## ACTIVITY
Transcribe the records below in their entirety, and leave out each image.

=======

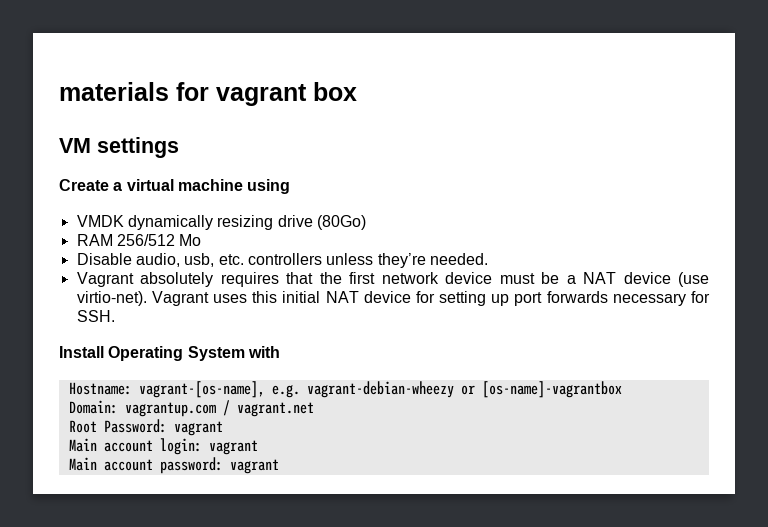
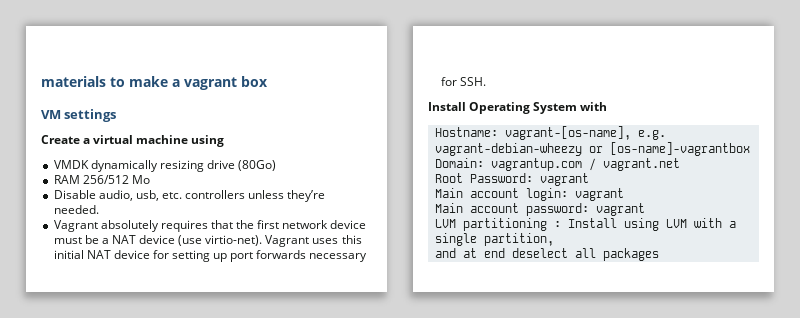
[176,82,209,101] for -> [110,76,180,87] to make a
(279, 466) none -> [434,218,736,231] [434,233,554,246] [434,248,659,261] // LVM partitioning : Install using LVM with a single partition, // and at end deselect all packages

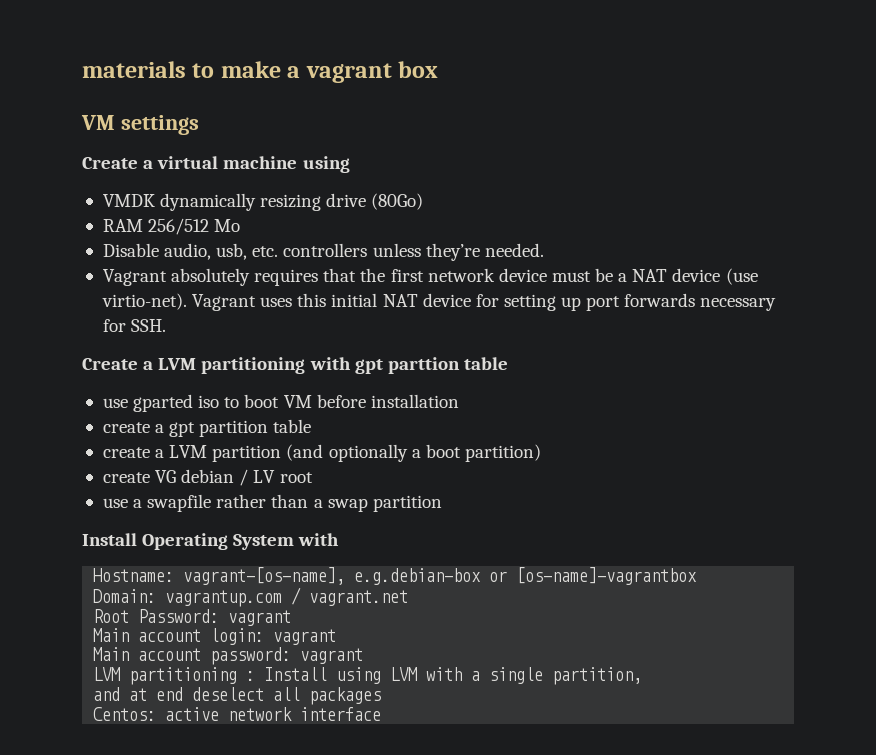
(486, 81) none -> [82,357,508,374] [102,394,459,412] [102,419,312,437] [102,444,541,462] [102,469,313,486] [102,494,442,512] // Create a LVM partitioning with gpt parttion table // use gparted iso to boot VM before installation // create a gpt partition table // create a LVM partition (and optionally a boot partition) // create VG debian / LV root // use a swapfile rather than a swap partition
[637,130,666,140] [434,143,582,156] e.g. vagrant-debian-wheezy -> [354,568,482,585] e.g.debian-box
(659, 254) none -> [93,707,382,721] // Centos: active network interface

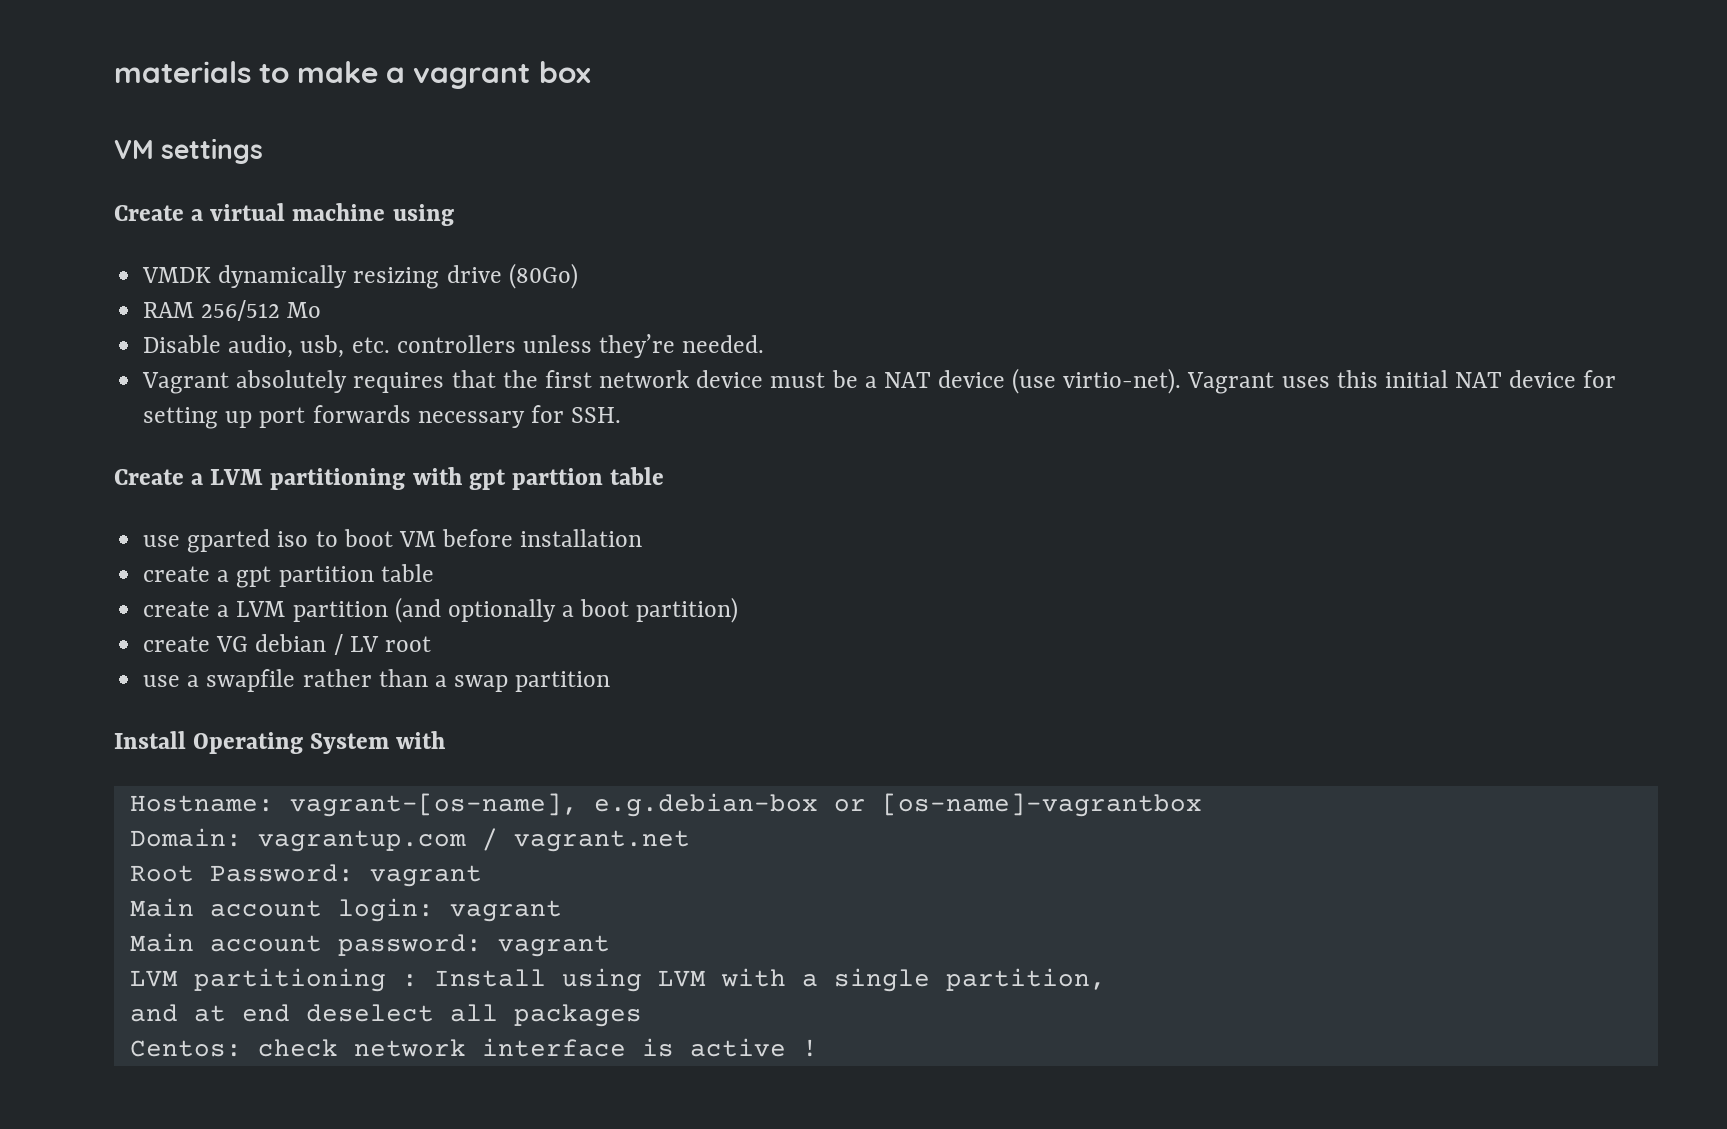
[165,707,220,721] active -> [257,1039,338,1057] check
(382, 714) none -> [641,1038,818,1057] is active !

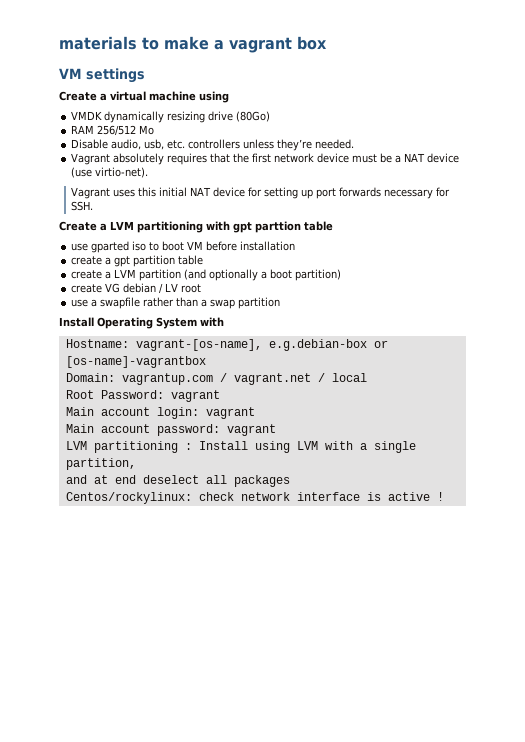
(1182, 381) none -> (149, 172) //
(690, 841) none -> [317,373,367,382] / local
[129,1040,242,1057] Centos: -> [65,492,192,504] Centos/rockylinux:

=======

## EXERCISE RESULT
[176,82,209,101] for -> [110,76,180,87] to make a
(279, 466) none -> [434,218,736,231] [434,233,554,246] [434,248,659,261] // LVM partitioning : Install using LVM with a single partition, // and at end deselect all packages

(486, 81) none -> [82,357,508,374] [102,394,459,412] [102,419,312,437] [102,444,541,462] [102,469,313,486] [102,494,442,512] // Create a LVM partitioning with gpt parttion table // use gparted iso to boot VM before installation // create a gpt partition table // create a LVM partition (and optionally a boot partition) // create VG debian / LV root // use a swapfile rather than a swap partition
[637,130,666,140] [434,143,582,156] e.g. vagrant-debian-wheezy -> [354,568,482,585] e.g.debian-box
(659, 254) none -> [93,707,382,721] // Centos: active network interface

[165,707,220,721] active -> [257,1039,338,1057] check
(382, 714) none -> [641,1038,818,1057] is active !

(1182, 381) none -> (149, 172) //
(690, 841) none -> [317,373,367,382] / local
[129,1040,242,1057] Centos: -> [65,492,192,504] Centos/rockylinux:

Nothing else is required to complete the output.